▶ _Your objective_: Without the pictures, write the listing out again exactly as it appears.

▶ _Source data_:
-=-=-=-=-
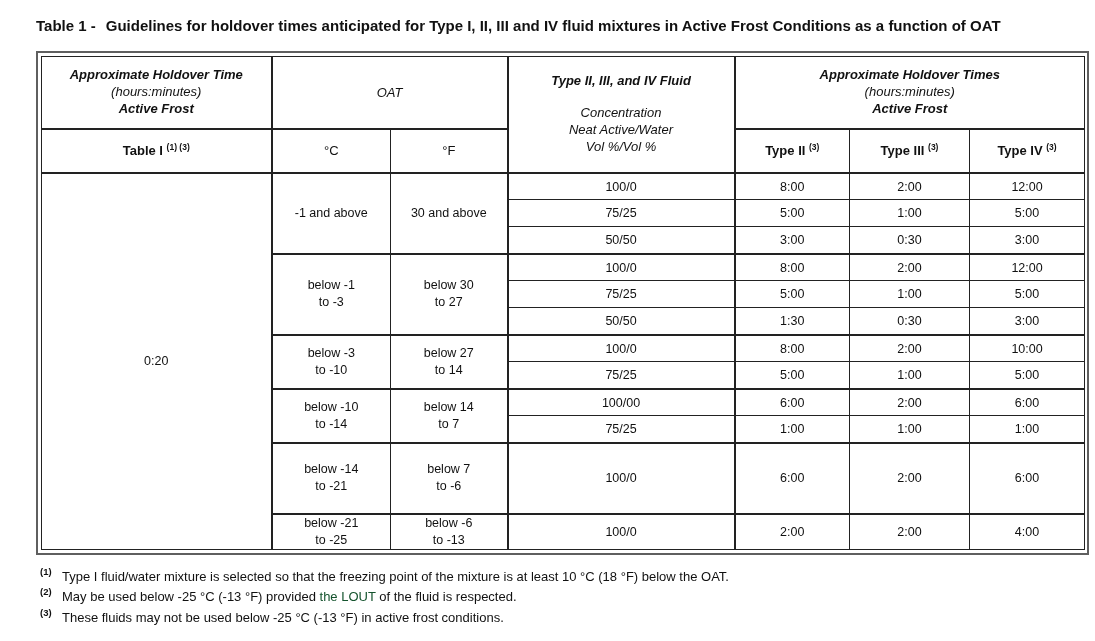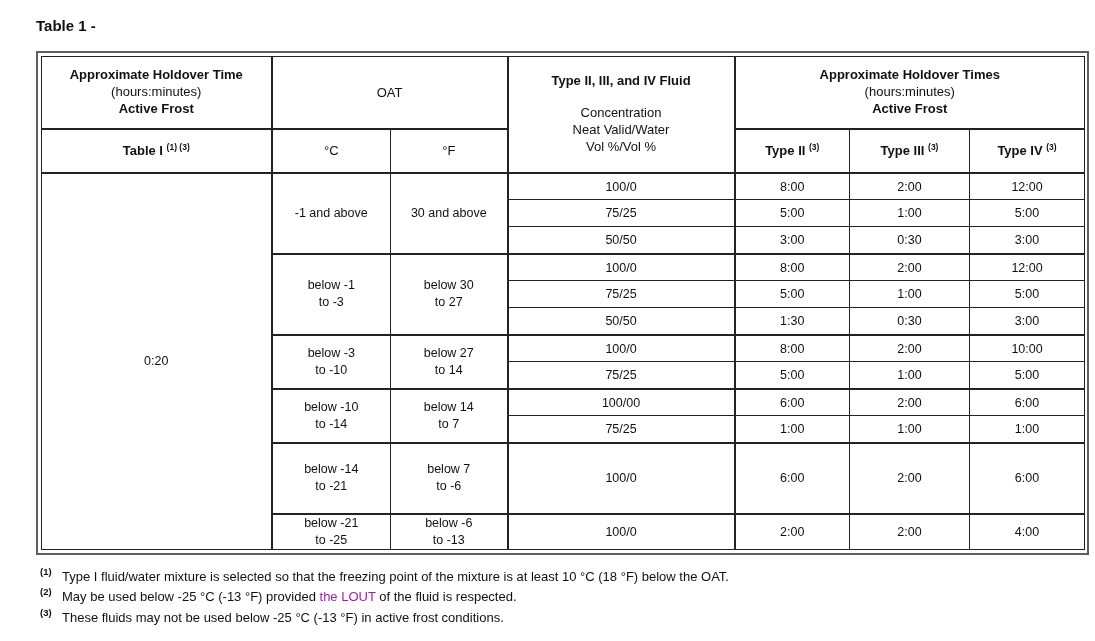--- a/index.html
+++ b/index.html
@@ -93,6 +93,7 @@
   <div class="title-block">
     <div class="title-line1">
       <span class="title-label">Table 1 -</span>
+      <span>Guidelines for holdover times anticipated for Type I, II, III and IV fluid mixtures in Active Frost Conditions as a function of OAT</span>
     </div>
   </div>
 

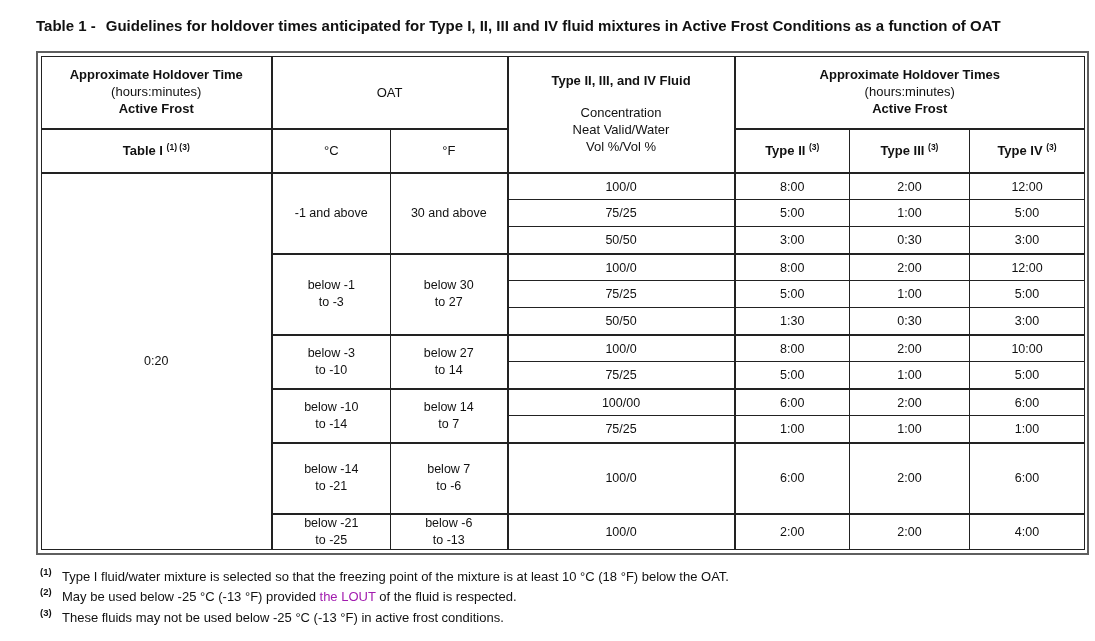--- a/index.html
+++ b/index.html
@@ -56,7 +56,7 @@
   .b   { font-weight: bold; }
   .bl  { border-left-width: 2px !important; }
   .gt  { border-top-width: 2px !important; }
-  tr.hA { height: 72px; }
+  tr.hA { height: 72px; font-style: italic; }
   tr.hB { height: 44px; }
   tr.r    { height: 27px; }
   tr.tall1 { height: 71px; }

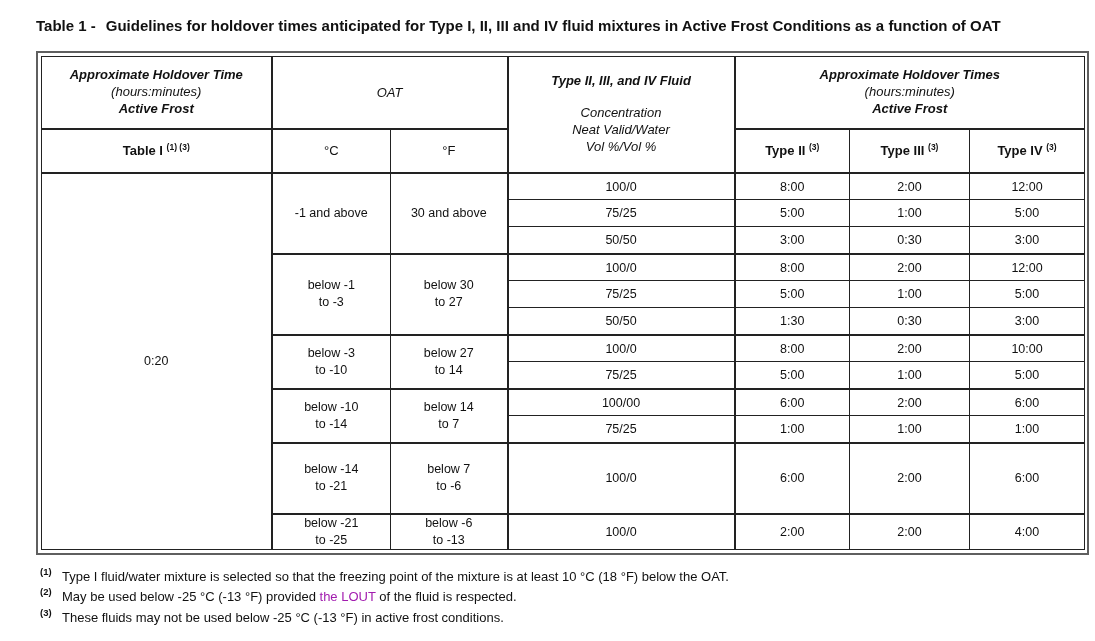--- a/index.html
+++ b/index.html
@@ -121,7 +121,7 @@
             <div class="hmain">Type II, III, and IV Fluid</div>
             <div class="fluid-gap"></div>
             <div class="hsub">Concentration</div>
-            <div class="hsub">Neat Valid/Water</div>
+            <div class="hsub">Neat Active/Water</div>
             <div class="hsub">Vol %/Vol %</div>
           </th>
           <th colspan="3" class="bl">

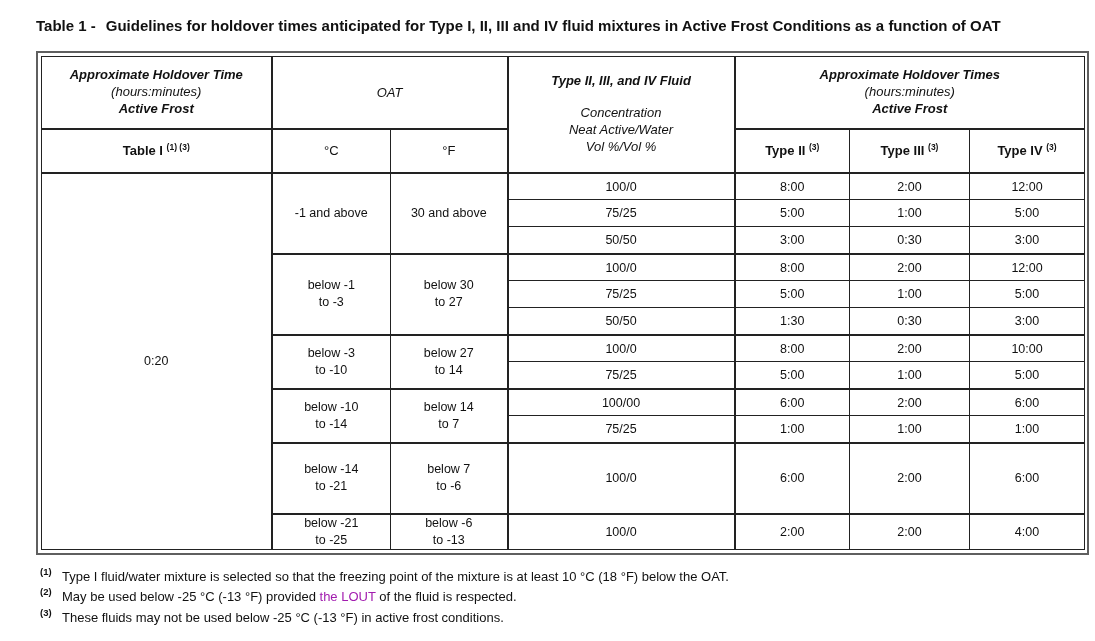--- a/index.html
+++ b/index.html
@@ -83,7 +83,7 @@
     top: -2px;
   }
   .fn-text { flex: 1; }
-  .link { color: #a21caf; }
+  .link { color: #14532d; }
 </style>
 </head>
 <body>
-=-=-=-=-
▶ _Reply to the task_:
--- a/index.html
+++ b/index.html
@@ -93,6 +93,7 @@
   <div class="title-block">
     <div class="title-line1">
       <span class="title-label">Table 1 -</span>
+      <span>Guidelines for holdover times anticipated for Type I, II, III and IV fluid mixtures in Active Frost Conditions as a function of OAT</span>
     </div>
   </div>
 

--- a/index.html
+++ b/index.html
@@ -56,7 +56,7 @@
   .b   { font-weight: bold; }
   .bl  { border-left-width: 2px !important; }
   .gt  { border-top-width: 2px !important; }
-  tr.hA { height: 72px; }
+  tr.hA { height: 72px; font-style: italic; }
   tr.hB { height: 44px; }
   tr.r    { height: 27px; }
   tr.tall1 { height: 71px; }

--- a/index.html
+++ b/index.html
@@ -121,7 +121,7 @@
             <div class="hmain">Type II, III, and IV Fluid</div>
             <div class="fluid-gap"></div>
             <div class="hsub">Concentration</div>
-            <div class="hsub">Neat Valid/Water</div>
+            <div class="hsub">Neat Active/Water</div>
             <div class="hsub">Vol %/Vol %</div>
           </th>
           <th colspan="3" class="bl">

--- a/index.html
+++ b/index.html
@@ -83,7 +83,7 @@
     top: -2px;
   }
   .fn-text { flex: 1; }
-  .link { color: #a21caf; }
+  .link { color: #14532d; }
 </style>
 </head>
 <body>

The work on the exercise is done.